Recruiting and retaining specialized talent
Depending on how much context the LLM is trained on and the tokens it generates, performance can vary significantly. Training or fine-tuning very large models and serving them in production at scale poses significant scientific and engineering challenges. This will require companies to recruit and retain a wide array of AI experts, engineers, and researchers.
For example, deploying LLMs and vector databases for a service agent assistant to tens of thousands of employees across a company means bringing together engineers experienced in a wide variety of domains such as low-latency/high throughput serving, distributed computing, GPUs, guardrails, and well-managed APIs. LLMs also need to deploy on well-tailored prompts to provide accurate answers, which requires sophisticated prompt engineering expertise.
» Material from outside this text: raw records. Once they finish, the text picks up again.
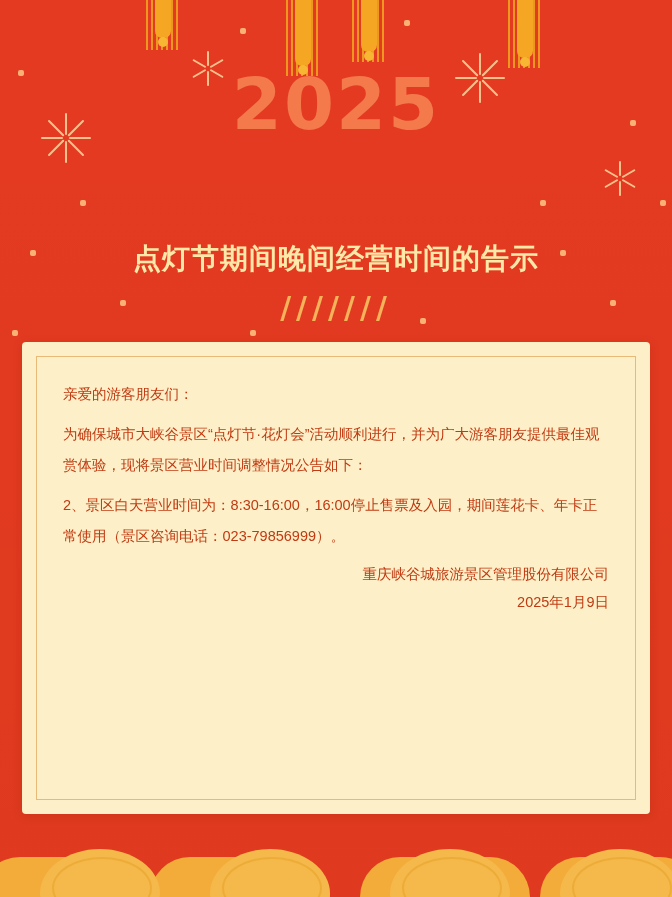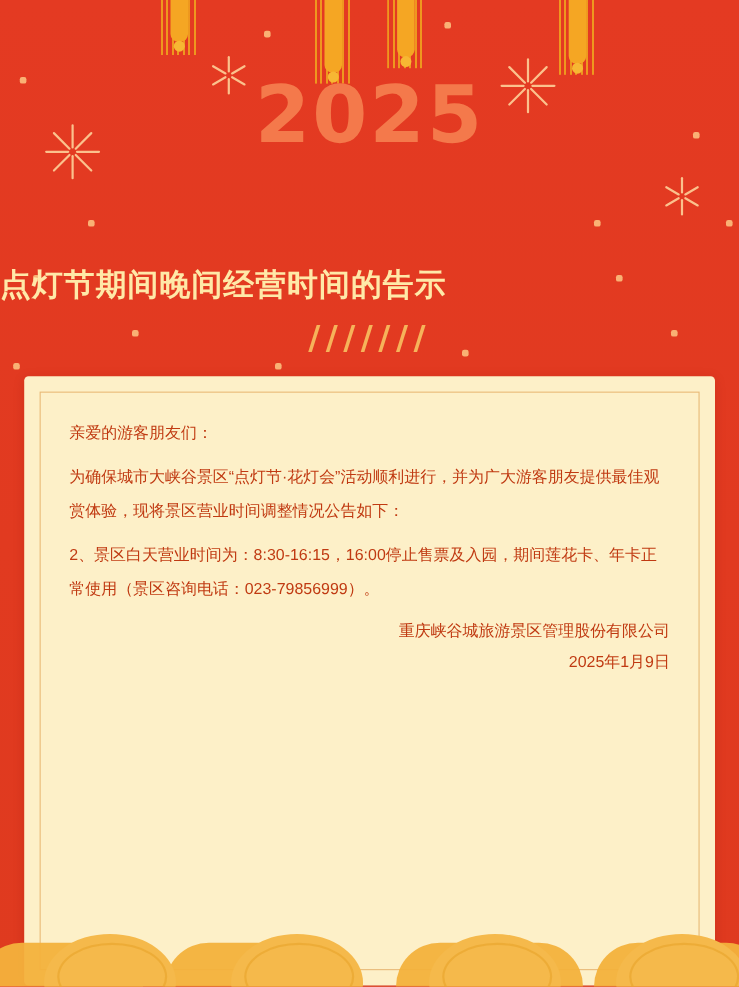--- a/index.html
+++ b/index.html
@@ -108,20 +108,21 @@
     font-weight: 700;
     color: #fff9ea;
     letter-spacing: 1px;
   }
   .title-1 .bracket { color: #fff9ea; font-weight: 400; padding: 0 6px; }
   .title-2 {
     position: absolute;
     top: 240px;
     left: 0;
     right: 0;
+    text-align: center;
     font-size: 28px;
     font-weight: 700;
     color: #ffe9a8;
     letter-spacing: 1px;
   }
   .slashes {
     position: absolute;
     top: 290px;
     left: 0;
     right: 0;
@@ -132,21 +133,21 @@
     letter-spacing: 5px;
     font-family: "DejaVu Sans", sans-serif;
   }
 
   
   .card-outer {
     position: absolute;
     left: 22px;
     top: 342px;
     width: 628px;
-    height: 554px;
+    height: 472px;
     background: #fdf0c8;
     border-radius: 4px;
     box-shadow: 0 2px 10px rgba(120, 20, 0, .18);
   }
   .card-inner {
     position: absolute;
     left: 14px;
     top: 14px;
     right: 14px;
     bottom: 14px;
@@ -284,21 +285,21 @@
   <div class="year">2025</div>
 
 
   <div class="title-2">点灯节期间晚间经营时间的告示</div>
   <div class="slashes">///////</div>
 
   <div class="card-outer">
     <div class="card-inner">
       <p>亲爱的游客朋友们：</p>
       <p>为确保城市大峡谷景区“点灯节·花灯会”活动顺利进行，并为广大游客朋友提供最佳观赏体验，现将景区营业时间调整情况公告如下：</p>
-      <p>2、景区白天营业时间为：8:30-16:15，16:00停止售票及入园，期间莲花卡、年卡正常使用（景区咨询电话：023-79856999）。</p>
+      <p>2、景区白天营业时间为：8:30-16:00，16:00停止售票及入园，期间莲花卡、年卡正常使用（景区咨询电话：023-79856999）。</p>
       <div class="sign">
         <div>重庆峡谷城旅游景区管理股份有限公司</div>
         <div>2025年1月9日</div>
       </div>
     </div>
   </div>
 
   <div class="bottom-band">
     <div class="cloud" style="left:-20px;"></div>
     <div class="cloud" style="left:150px;width:180px;"></div>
A deep bench of AI research experts is required to stay abreast of the latest developments, build and fine-tune models, and contribute research to the AI community. This virtuous cycle of open contribution and adoption is key to a successful AI strategy. Long-term success for any AI program will involve a diverse set of talent and experience combining data science, research, design, product, risk, legal, and engineering experts that keep the human user at the center.
Balancing opportunity with safeguards
While it is still early days for enterprise LLMs and new technical capabilities evolve on a daily basis, one of the keys to success is a solid foundational ML and AI infrastructure.
AI will continue accelerating rapidly, particularly in the LLM space. These advances promise to transform in ways that haven’t been possible before. As with any emerging technology, the potential benefits must be balanced with well-managed operational practices and risk management. A targeted MLOps strategy that considers the entire spectrum of models can offer a comprehensive approach to accelerating broader AI capabilities.